Illegal dumping, especially of animal waste, into the Gozitan sewage system has completely blocked a pipe on the seabed which is used to dispose of treated sewage and as a result, the last part of the pipe broke in half and needs to be changed.
WSC’s Chief Executive, Richard Bilocca explained that the plant at Ras il-Ħobż in Għajnsielem is emptying the treated sewage at a depth of 4o metres rather than at 90 metres, as it was designed to do.
“These repairs are essential. It is a very complex operation. We took our time to take the necessary precautions to find a contractor, naturally by tender, with whom we are happy, and our mind is at rest that he will do a good job which will take into consideration the safety aspects of all those involved, since this is very dangerous work.”
Mr Bilocca explained that the whole process will take between 3 – 4 weeks, with the work on the pipe itself expected to take ten days. He added that this is a sensitive operation because divers are expected to dive at a depth of 80 metres.
“There is special equipment known as decompression hyperbaric equipment which is very complicated, as it needs to be carried on to the site. After it is taken there, further investigation will take place, a kind of submarine – remote operated vehicle, for the divers who are going to carry out this work to carefully study the pipe themselves, and then we will put the new piece of pipe which is gong to be installed into the sea – which will take about ten days – while a diffuser will also be attached. This is like a nozzle with three holes which will be attached to the end of the pipe, and every litre of treated water which comes out of the plant needs to be mixed with five litres of sea water, before it is released.”

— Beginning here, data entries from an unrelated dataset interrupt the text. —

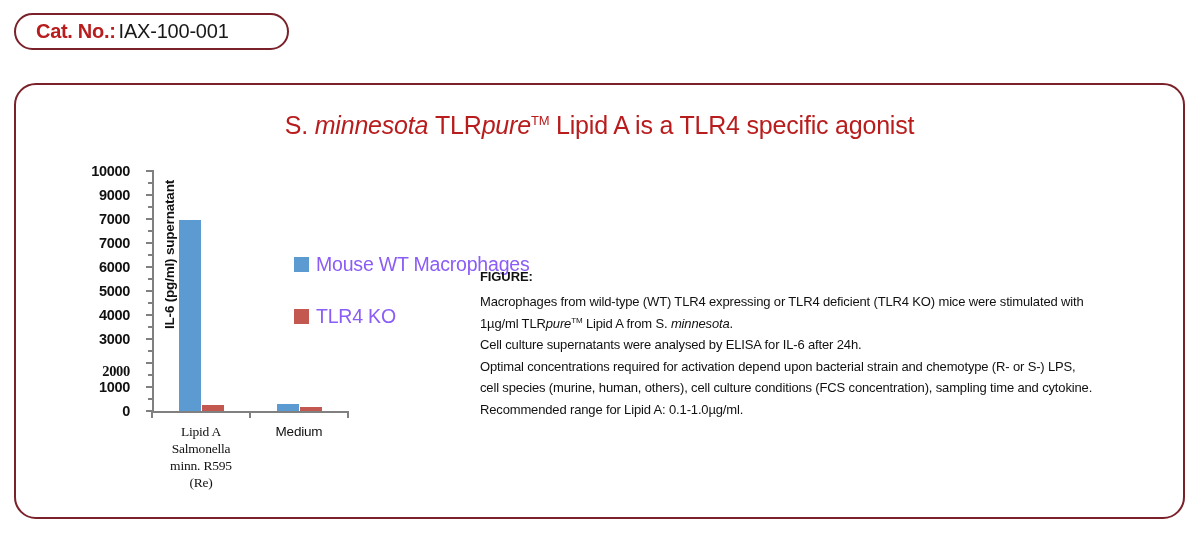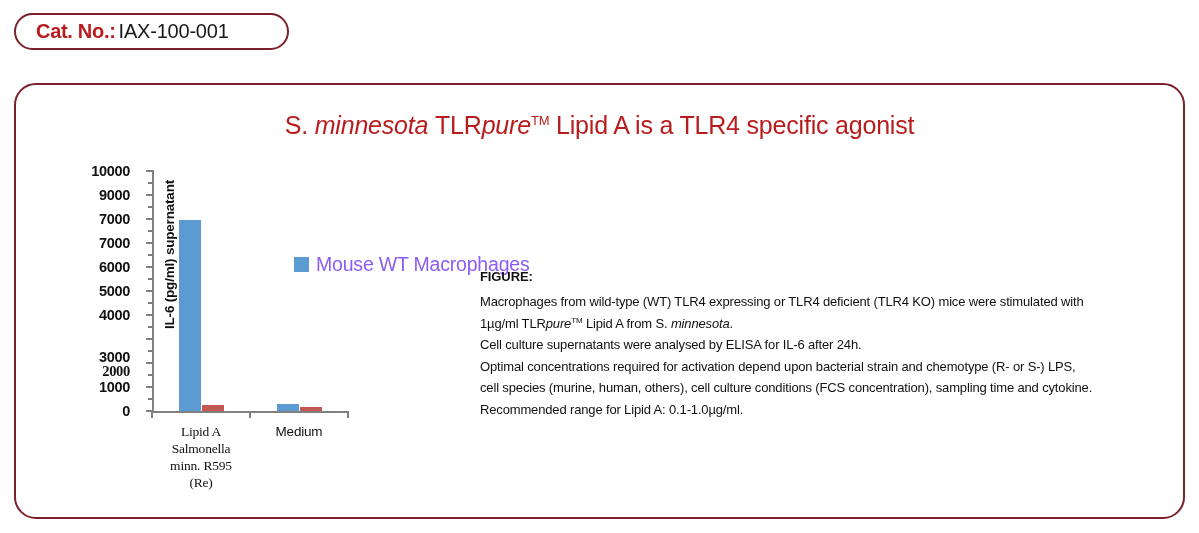--- a/index.html
+++ b/index.html
@@ -325,6 +325,10 @@
       <div class="legend-row">
         <span class="legend-swatch" id="sw0" style="background: rgb(91, 155, 209);"></span>
         <span class="legend-text">Mouse WT Macrophages</span>
+      </div>
+      <div class="legend-row">
+        <span class="legend-swatch" id="sw1" style="background: rgb(194, 88, 79);"></span>
+        <span class="legend-text">TLR4 KO</span>
       </div>
     </div>
   </div>

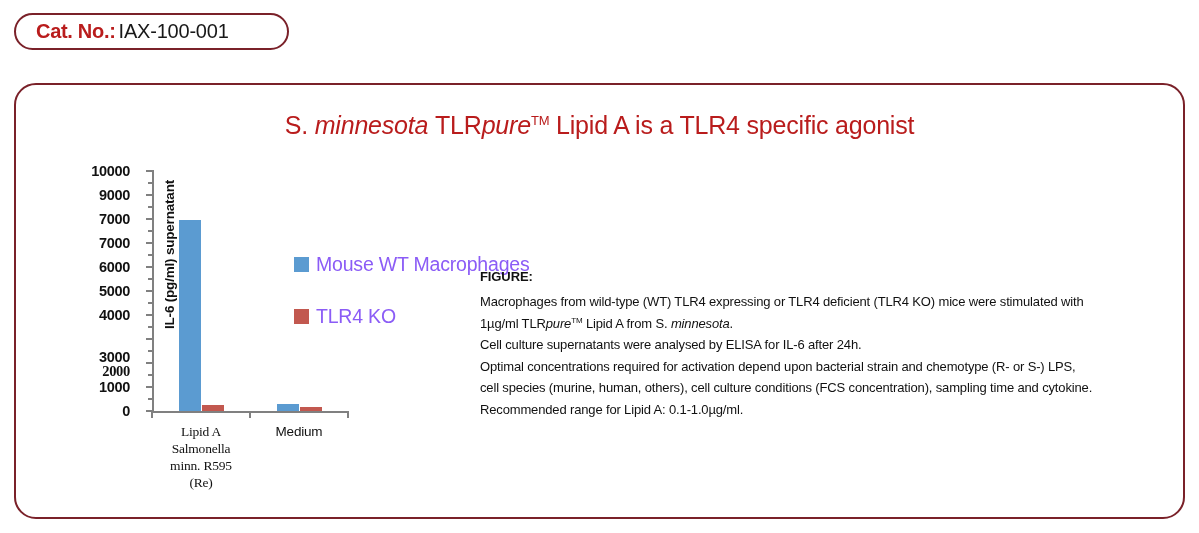--- a/index.html
+++ b/index.html
@@ -264,7 +264,7 @@
           </div>
           <div class="tick-minor" style="top: 179px;"></div>
           <div class="tick-major" style="top: 167px;">
-            <span class="tick-label" style="top: 19px; text-align: center;">3000</span>
+            <span class="tick-label" style="top: 1px; text-align: center;">3000</span>
           </div>
           <div class="tick-minor" style="top: 155px;"></div>
           <div class="tick-major" style="top: 143px;">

This operation will be carried out by 19 employees with specialised skills, including a team of ten foreign divers. He explained that two of the divers will be spending around 5 days inside the hyperbaric chamber.
The CEO of the corporation stressed the importance of not throwing illegal material into the sewage system.
“One needs to understand what we would be ruining by doing this: in other words, we are not ruining a pipe which belongs to the Water Services, but ruining the quality of our seawater, as well as the diving industry in Gozo, and we would also be ruining the one thing the country depends the most on, which is the sea.”